Why Breathing Might Be the Missing Piece in Your Child’s sleep (and the number one technique I use for my kids’ sleep)

Yes sleep is very much about routines. Bath, book, for my kids - CHAT and then bed. Tick the boxes and hope for the best.

But what I’ve come to realise - through my own kids, and through the work I do - is that sleep isn’t just a routine… it’s a state.

And a child can’t drop into deep, restorative sleep if their body still feels switched on.

That’s where breathing comes in. Not big dramatic breaths or complicated techniques.
Just simple, gentle shifts that tell the body:

You’re safe now. You can rest.

The nervous system piece we often miss

All day long, our kids are “on.”

School, noise, social dynamics, screens, sport, expectations… even the good stuff is stimulating. By bedtime, their bodies don’t always know how to downshift.

So we get:

  • The child who can’t stop talking

  • The one who’s bouncing off the walls

  • The one who says they’re “not tired”

  • Or the one who’s exhausted but wired

It’s not defiance. It’s a nervous system that hasn’t been guided back to calm.

Breathing is the bridge

Breath is one of the fastest ways to shift the body from “go” mode into “rest” mode.

And the best part? Kids already know how to do it - we’re just reminding their body.

The number one breath I use at sleep time:

Turtle Breath (Or I call it sleep mode if Turtle Breath is too ‘young’ for your kids)

This is the one I use with my kids at bedtime.
This is our go-to. Simple, predictable and calming.

Inhale through the nose for 2
Hold for 2
Exhale slowly for 4

And repeat.

I call it turtle breath because it’s slow, steady, and a little bit tucked in.

The magic is in the exhale. That longer out breath is what tells the nervous system to soften… and this is why it works so well for sleep.

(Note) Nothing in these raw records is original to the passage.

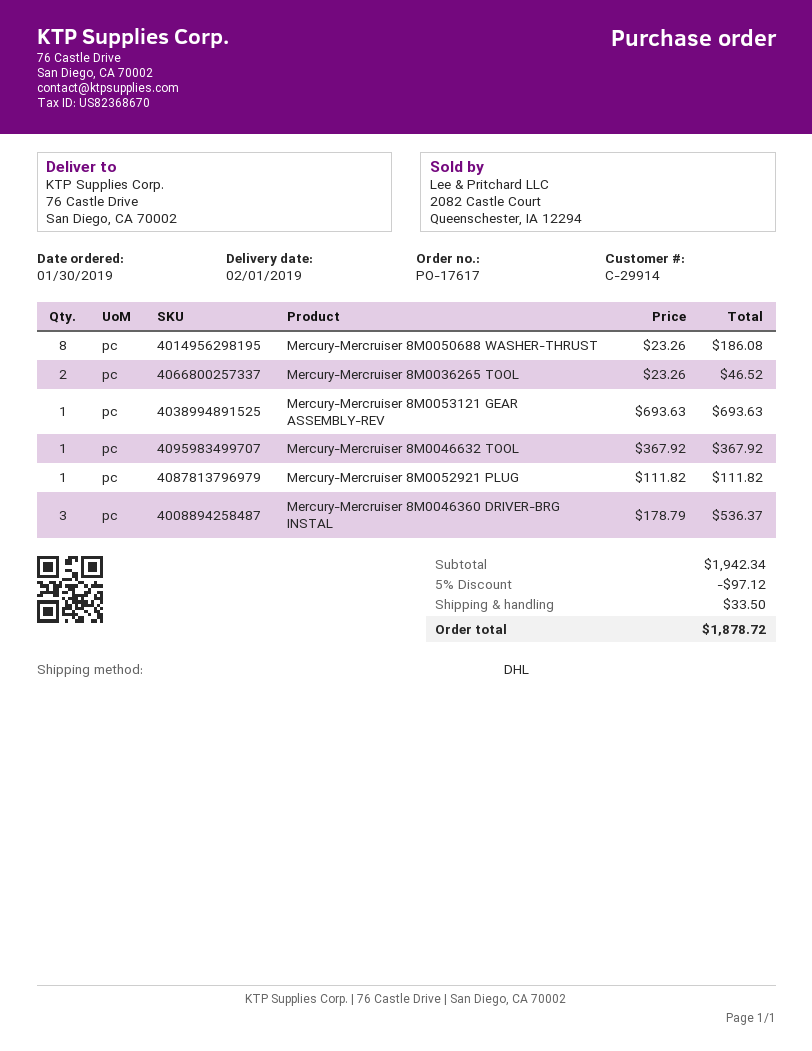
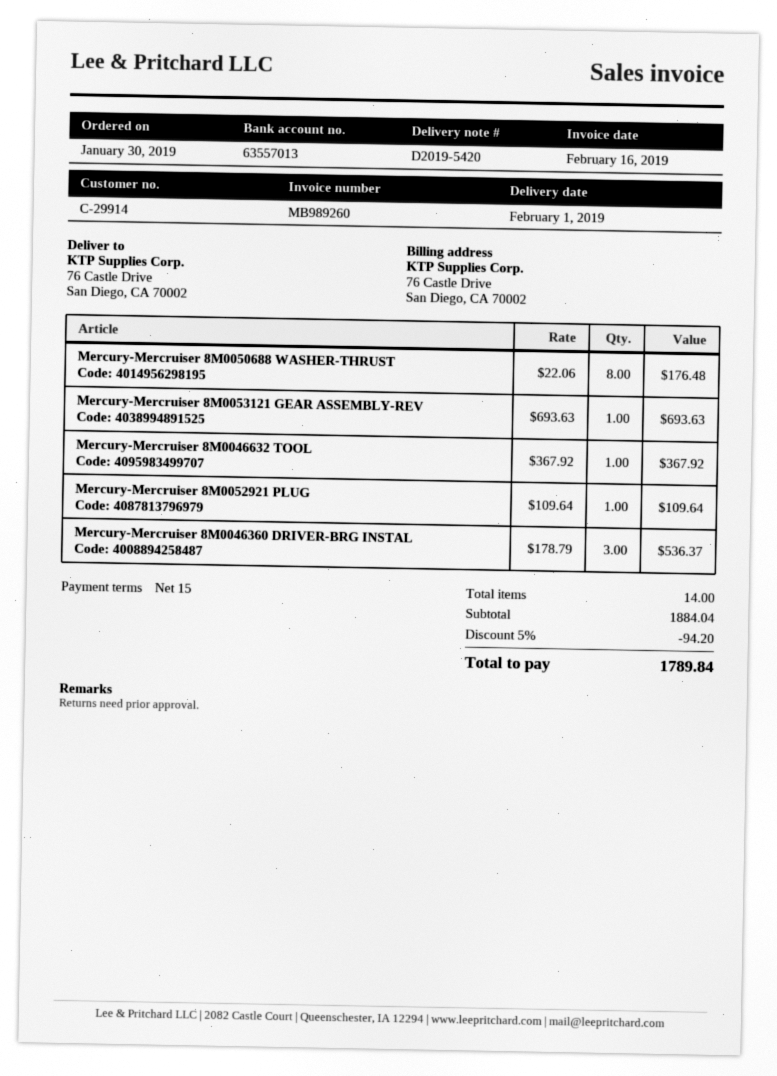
Mercury-Mercruiser 8M0050688 WASHER-THRUST: 8 x 23.26 = 186.08 -> 8 x 22.06 = 176.48
Mercury-Mercruiser 8M0036265 TOOL: 2 x 23.26 = 46.52 -> none
Mercury-Mercruiser 8M0052921 PLUG: 1 x 111.82 = 111.82 -> 1 x 109.64 = 109.64
subtotal: 1942.34 -> 1884.04
discount: 5% = 97.12 -> 5% = 94.20
shipping: 33.50 -> none
total: 1878.72 -> 1789.84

The part kids actually love

I don’t just get them to “do the breathing.”

I get them to notice.

I tell them:
“Wait for your body to give you a signal that it’s working.”

And then we look for:

  • a yawn

  • a swallow

It turns it into something they’re part of, not something being done to them.

When they get good at it

You’ll know when it’s working because they start to drop off quicker.

And when they get too good at it, you can gently level it up:

Keep the inhale and hold the same
Start extending the exhale to 5… even 6

That’s where the body really starts to let go.

No pressure. Just an option.

What this can look like in real life

This doesn’t need to be another “thing” to add to your night.

It can be woven into what you’re already doing:

  • Lying next to them

  • Hand on their back so they can feel your rhythm

  • Calling it “turtle breath”

  • Counting softly or turning it into a little game

Some nights it will click.
Some nights it won’t.

That’s okay.

What you’re doing is building a pattern their body will start to recognise.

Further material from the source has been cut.